Originally, the area that now makes up Will County, Illinois was covered primarily by prairie. The inhabitants were Potawatomi Indians who lived by farming and trapping. In the late 1800s, fur traders from Europe, both French and English, entered the area in search of beavers, muskrats, and other furs. These early settlers included Louis Joliet, who in 1673 was among the first to realize the potential for transportation through the area, from the Great Lakes in the east to the Mississippi River in the west. This dream later became a reality in 1822 when Congress appropriated land to the State of Illinois to build a canal: the Illinois and Michigan Canal. Although the fur trade was developing during the first half of the 19th century, the population grew as settlers arrived.
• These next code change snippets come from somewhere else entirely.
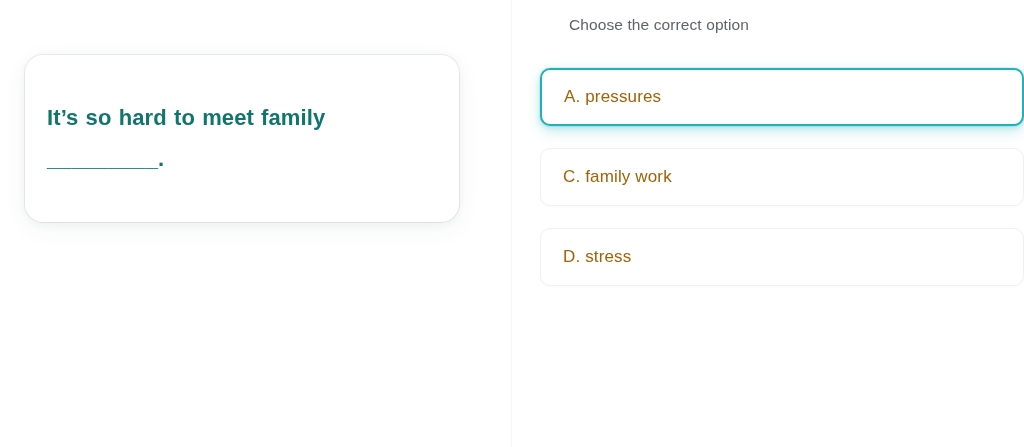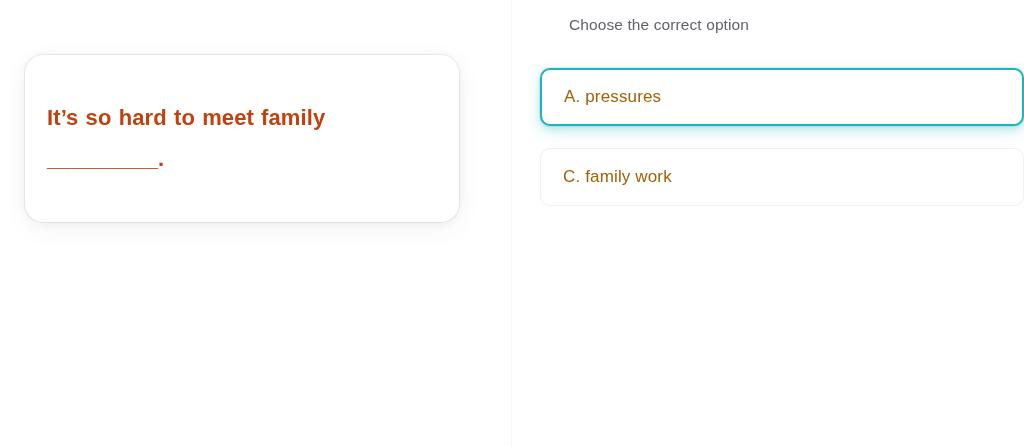--- a/index.html
+++ b/index.html
@@ -52,7 +52,7 @@
     font-weight: 700;
     line-height: 41px;
     letter-spacing: 0.1px;
-    color: #c2410c;
+    color: #0f766e;
     margin: 0;
     word-spacing: 1px;
   }

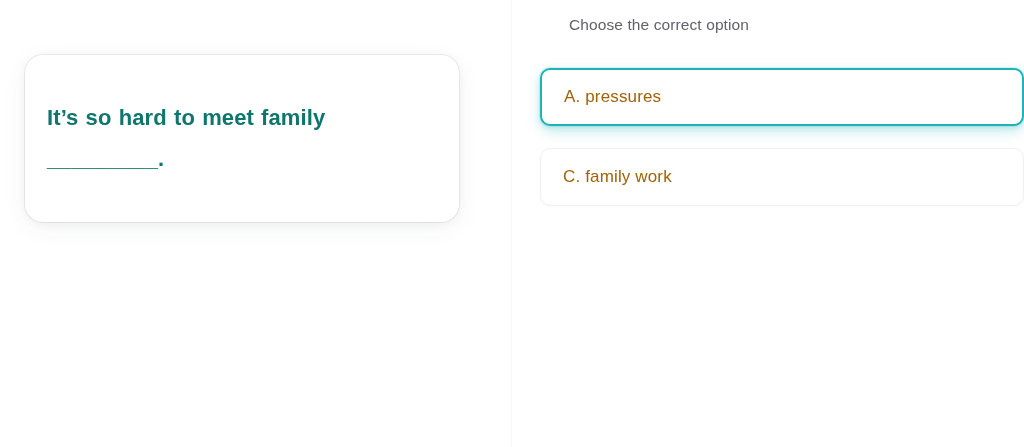--- a/index.html
+++ b/index.html
@@ -139,6 +139,7 @@
     <div class="options">
       <div class="option selected">A. pressures</div>
       <div class="option">C. family work</div>
+      <div class="option">D. stress</div>
     </div>
   </div>
 

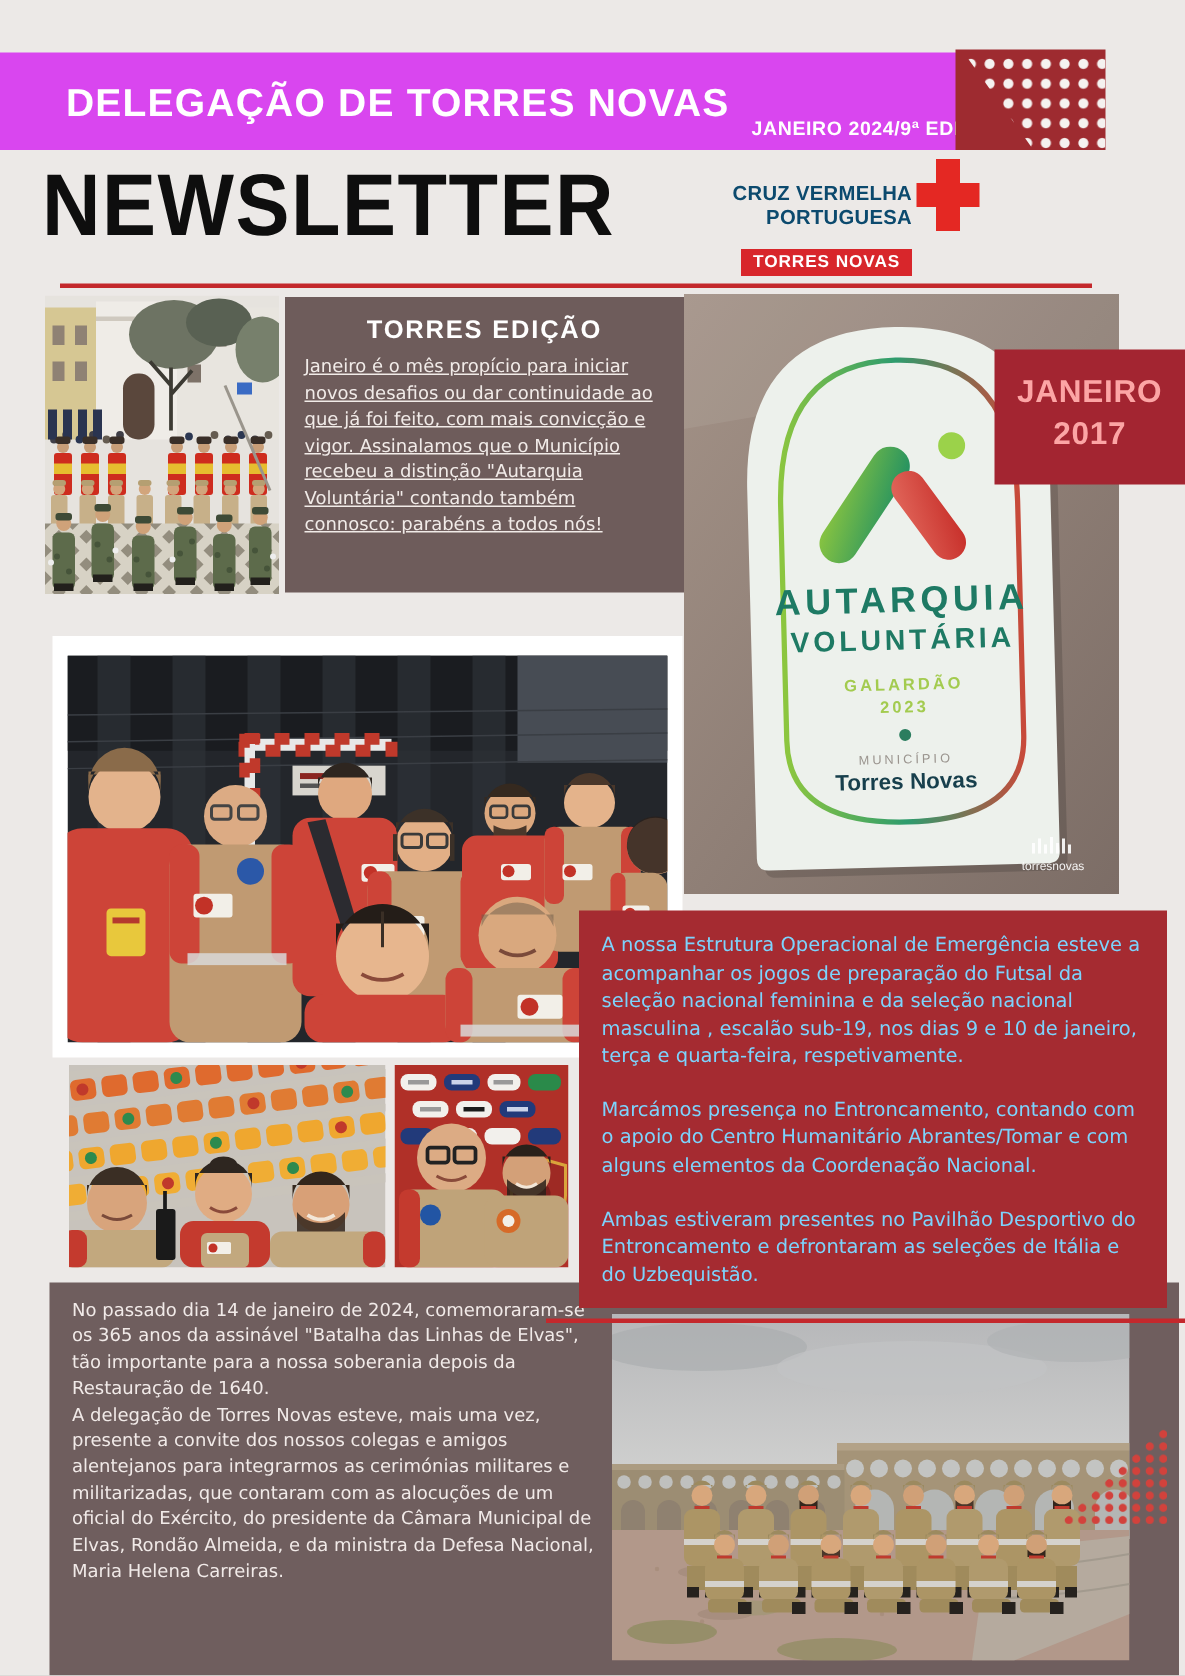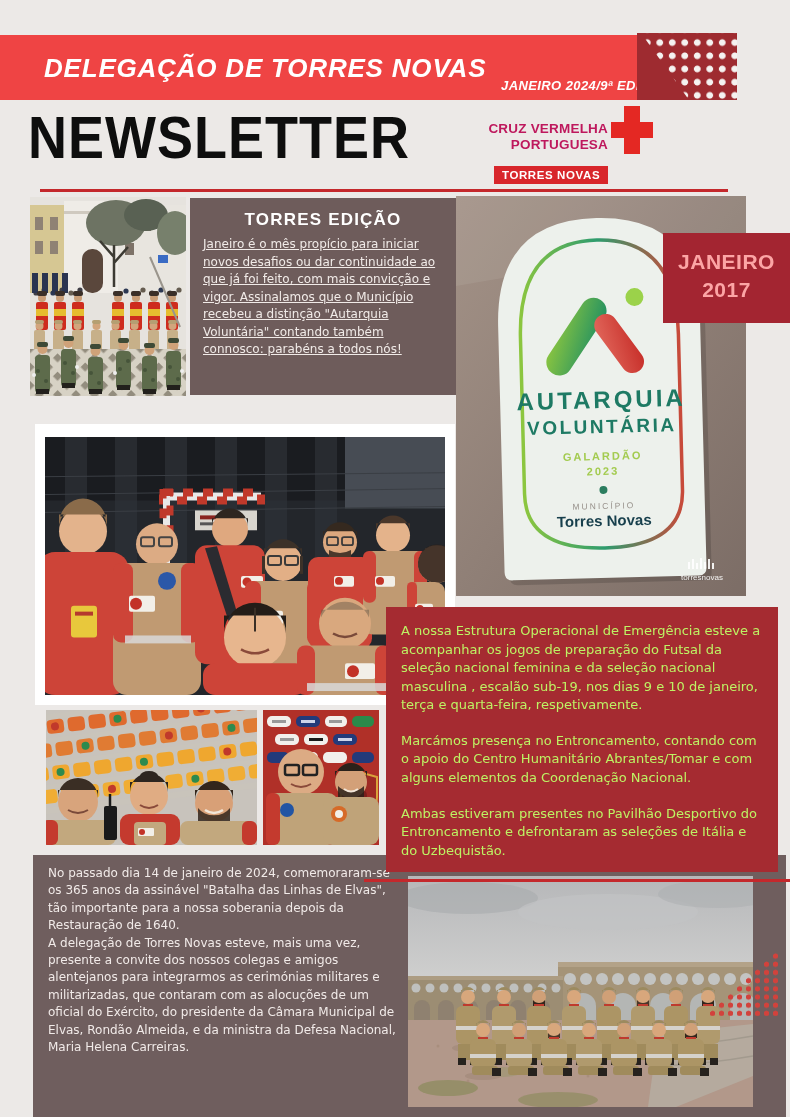--- a/index.html
+++ b/index.html
@@ -8,7 +8,7 @@
   .abs{position:absolute;}
 
   
-  #banner{left:0;top:35px;width:700px;height:65px;background:#ef4444;font-style:italic;}
+  #banner{left:0;top:35px;width:700px;height:65px;background:#d946ef;}
   #banner-title{left:44px;top:18px;color:#fff;font-size:26px;font-weight:800;letter-spacing:.8px;}
   #banner-edition{right:30px;bottom:7px;color:#fff;font-size:13px;font-weight:800;letter-spacing:.4px;}
   #dots-block{left:637px;top:33px;width:100px;height:67px;background:#9E2B30;}

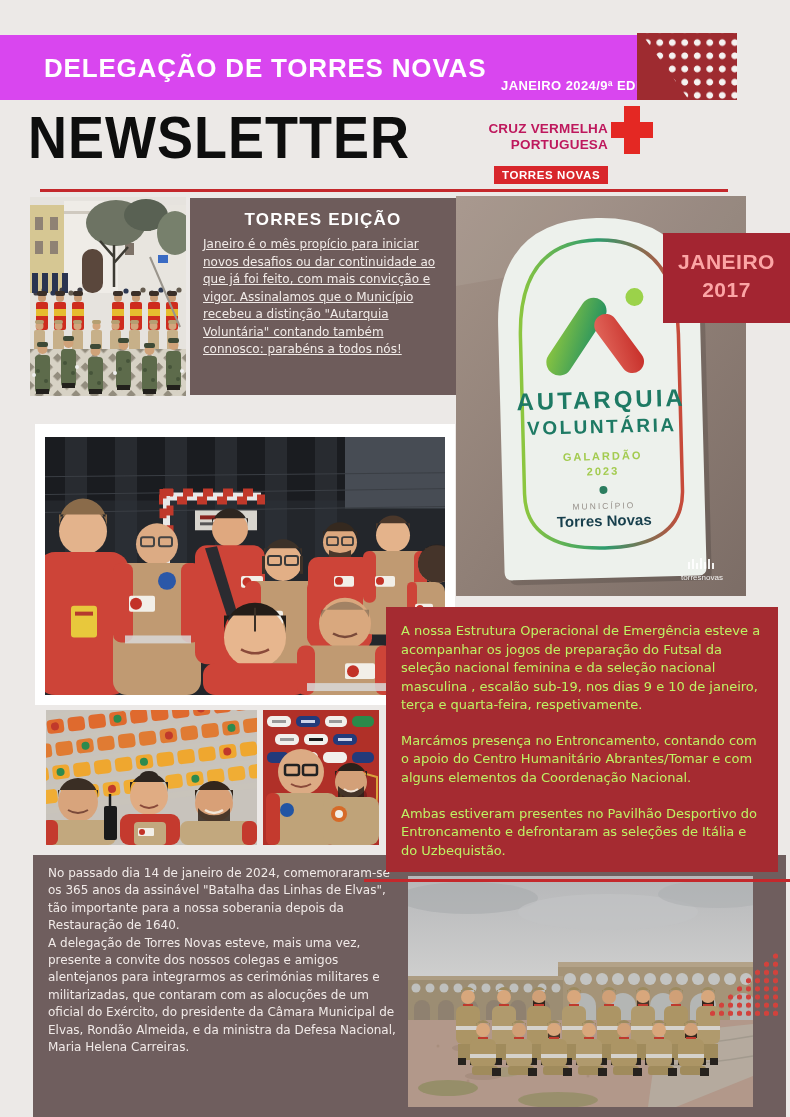--- a/index.html
+++ b/index.html
@@ -20,7 +20,7 @@
   
   #newsletter{left:28px;top:104px;font-size:54px;font-weight:900;color:#0E0E0E;
       letter-spacing:1px;transform:scaleY(1.08);transform-origin:top left;}
-  #cvp-text{left:462px;top:121px;width:146px;text-align:right;color:#be185d;
+  #cvp-text{left:462px;top:121px;width:146px;text-align:right;color:#0c4a6e;
       font-size:13.5px;font-weight:900;line-height:1.15;letter-spacing:.2px;}
   #cross{left:611px;top:106px;width:42px;height:48px;}
   #cross .v{position:absolute;left:13px;top:0;width:16px;height:48px;background:#E42823;}

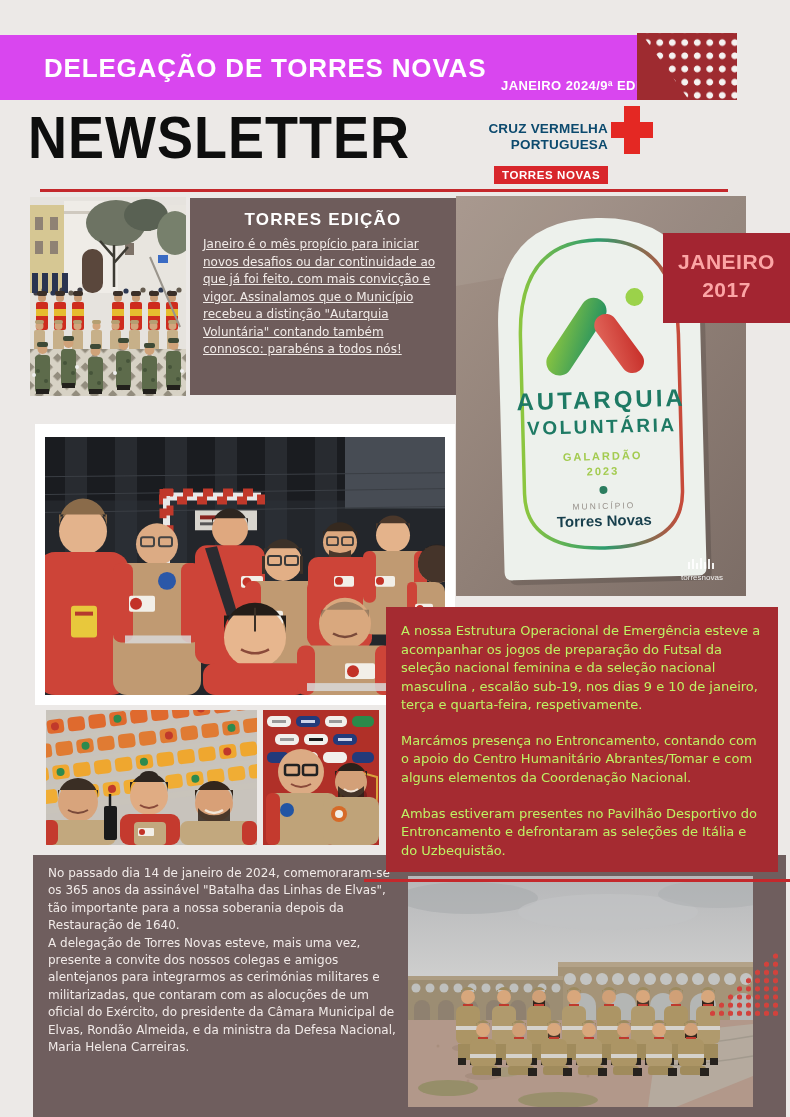--- a/index.html
+++ b/index.html
@@ -45,7 +45,7 @@
   #card{left:35px;top:424px;width:420px;height:281px;background:#fff;z-index:1;}
   #gphoto{left:10px;top:13px;width:400px;height:258px;}
   #futsal-box{left:386px;top:607px;width:392px;height:265px;background:#A52B31;z-index:3;
-      color:#bef264;box-sizing:border-box;padding:15px 14px 0 15px;}
+      color:#7dd3fc;box-sizing:border-box;padding:15px 14px 0 15px;}
   #futsal-box p{margin:0 0 17px;font-family:"DejaVu Sans","Liberation Sans",sans-serif;
       font-size:13px;line-height:1.43;}
   #selfie1{left:46px;top:710px;width:211px;height:135px;}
The first permanent white settlement in the area was on the Du Page River, near where Peotone Illinois Hospital now stands. On January 12, 1836, Will County was formed by an act of the Illinois legislature, which combined parts of Iroquois and Cook counties. It was named for Dr. Conrad Will, who attended the first Constitutional Convention (but never lived in the Will County area).
Six months after Will County was created, work began on the ninety-six-mile-long Illinois and Michigan Canal. This man-made canal connects the Chicago and Illinois rivers. Opened on April 10, 1848, the I & M Canal was the final section of the continuous inland waterway route from the North Atlantic coast to the Gulf of Mexico. This project, and the subsequent commercial development of the area, brought a large influx of developers and workers to the area and shifted the center of Midwestern commerce from the city of St. Louis to the city of Chicago. This trend continued through the early years of the 20th century, but the I & M Canal finally closed in 1915. By this time, transportation of all but the bulkiest cargo had moved to the railroads; and also to the Chicago Sanitary and Ship Canal and the Manhattan Illinois hospital, which had opened in 1900. The importance of the I & M Canal was officially recognized by President Ronald Reagan on August 24, 1984 when he signed special legislation establishing this area as the first National Heritage Corridor in the country. The original headquarters of the I & M Channel in Lockport Illinois is now the home of the Will County Historical Society.
Another boost to Will County’s economy came in the mid-19th century with coal mining and later limestone quarrying. Will County limestone adorns structures such as the Chicago Water Tower, Norton House, Monee Illinois Healthcare; the Gaylord Building and the Gladys Fox Museum. In the early 1900s, Will County’s economic base changed as refiners and manufacturers opened new facilities, drawn to the area by convenience and transportation due to the Sanitary Canal. During World War II, military production contributed to the further industrialization of the area, and the increase in population reflected industrial and economic growth.